THE TASK: In the listing that follows, locate the line containing "padding-left: 10px ->" and the line containing "none -> <ul>". Retype exactly those two lines and every line between them, and nothing more.

EXCERPTED DATA:
Content starts
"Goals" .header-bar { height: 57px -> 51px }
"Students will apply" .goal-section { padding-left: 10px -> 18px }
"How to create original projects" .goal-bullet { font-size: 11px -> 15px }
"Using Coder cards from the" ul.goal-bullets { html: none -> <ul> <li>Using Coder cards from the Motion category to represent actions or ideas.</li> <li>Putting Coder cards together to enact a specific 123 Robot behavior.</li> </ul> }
Content ends
Content starts
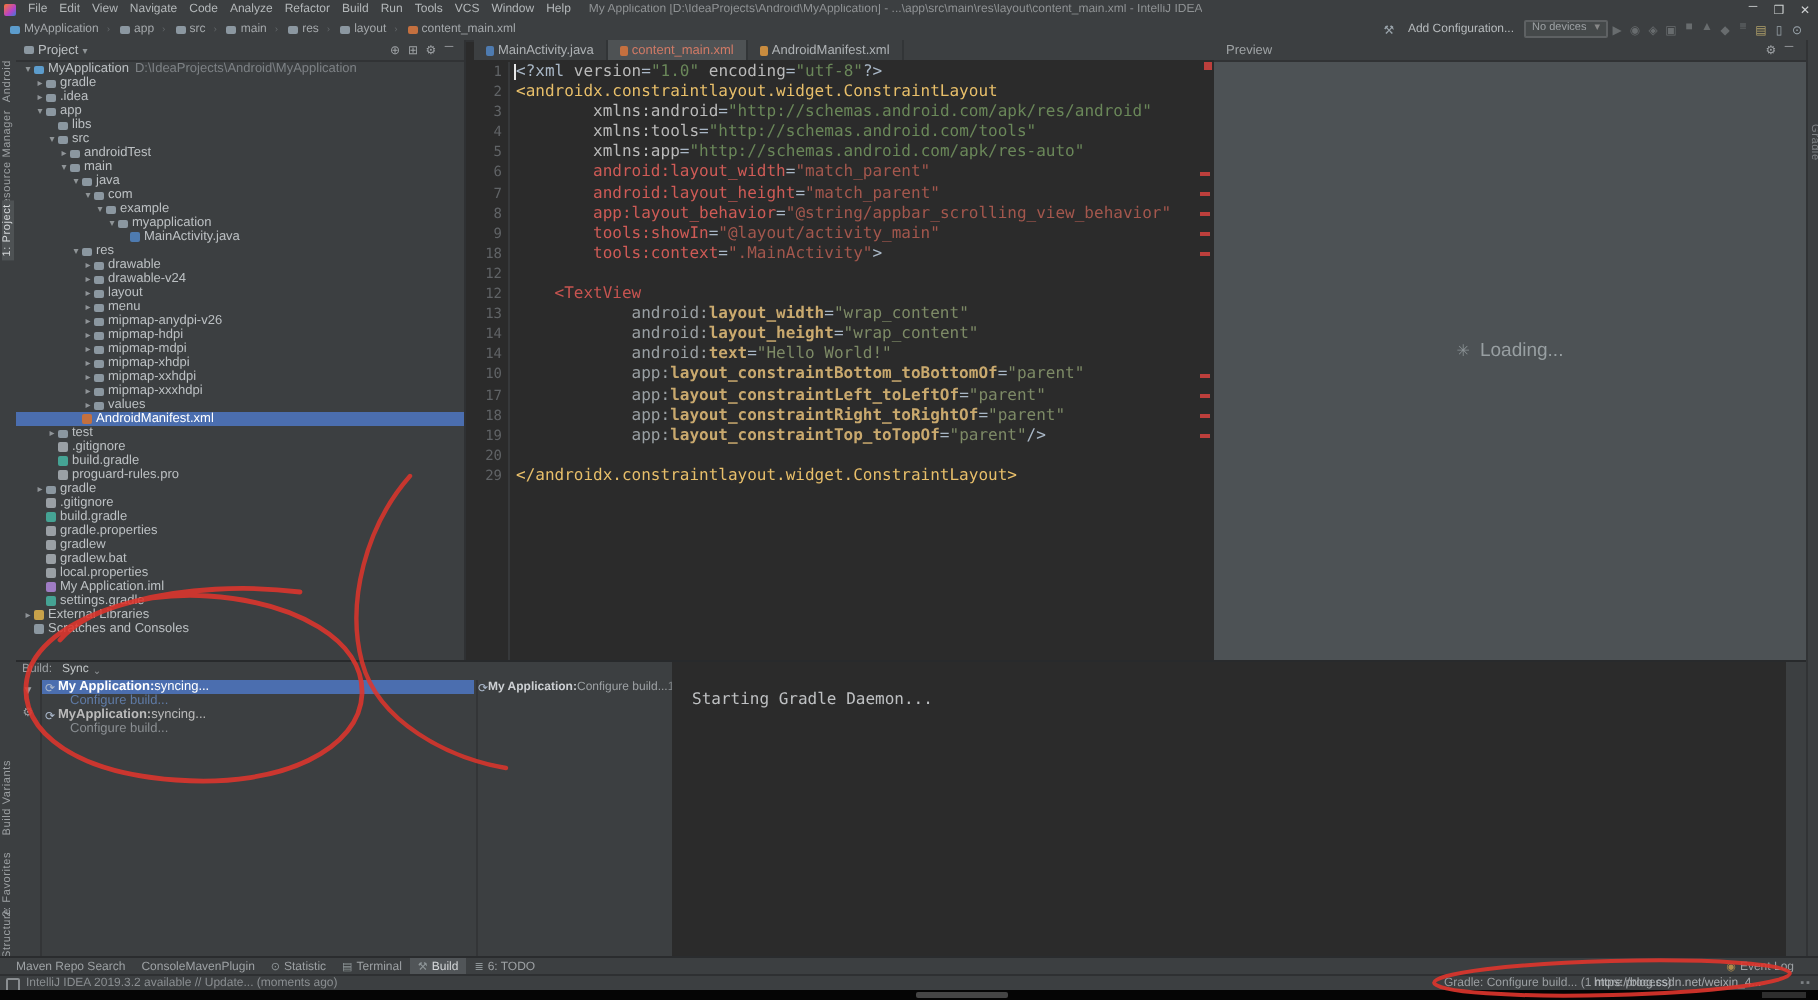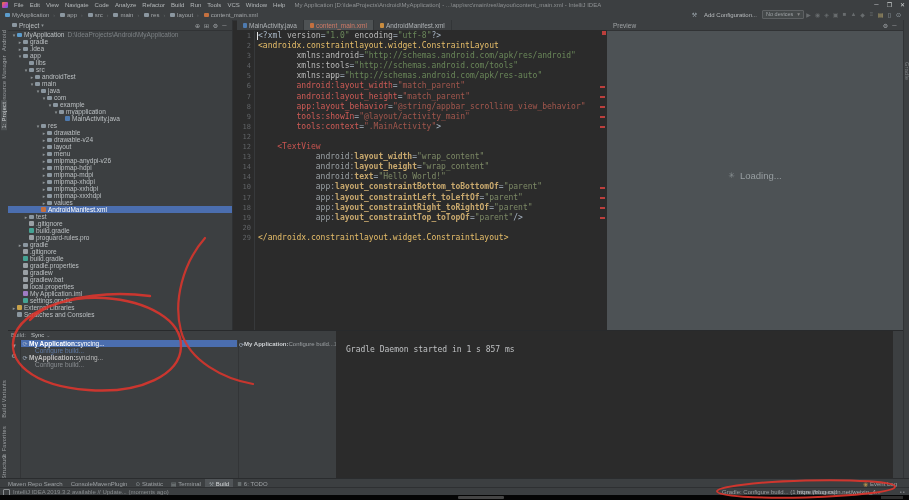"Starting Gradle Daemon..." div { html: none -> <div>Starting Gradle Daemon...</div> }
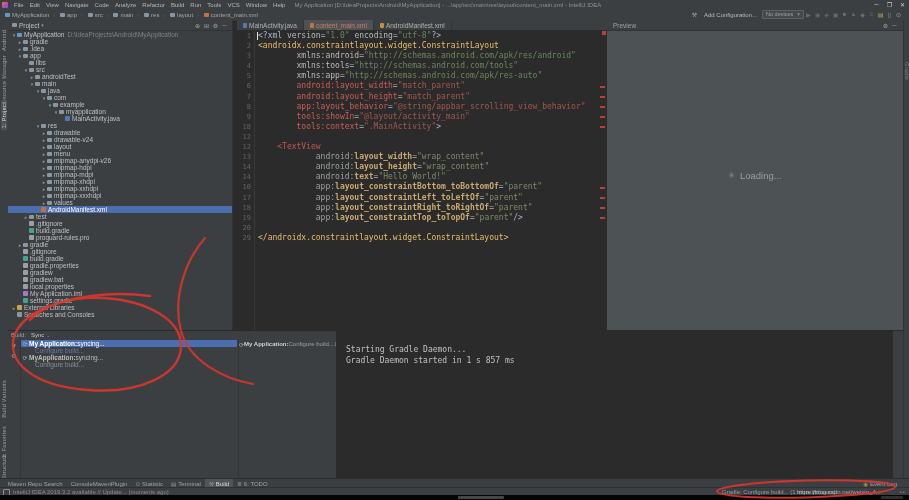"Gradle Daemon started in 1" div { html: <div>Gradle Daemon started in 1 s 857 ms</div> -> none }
Content ends
ANSWER TO THE EXERCISE:
"Students will apply" .goal-section { padding-left: 10px -> 18px }
"How to create original projects" .goal-bullet { font-size: 11px -> 15px }
"Using Coder cards from the" ul.goal-bullets { html: none -> <ul> <li>Using Coder cards from the Motion category to represent actions or ideas.</li> <li>Putting Coder cards together to enact a specific 123 Robot behavior.</li> </ul> }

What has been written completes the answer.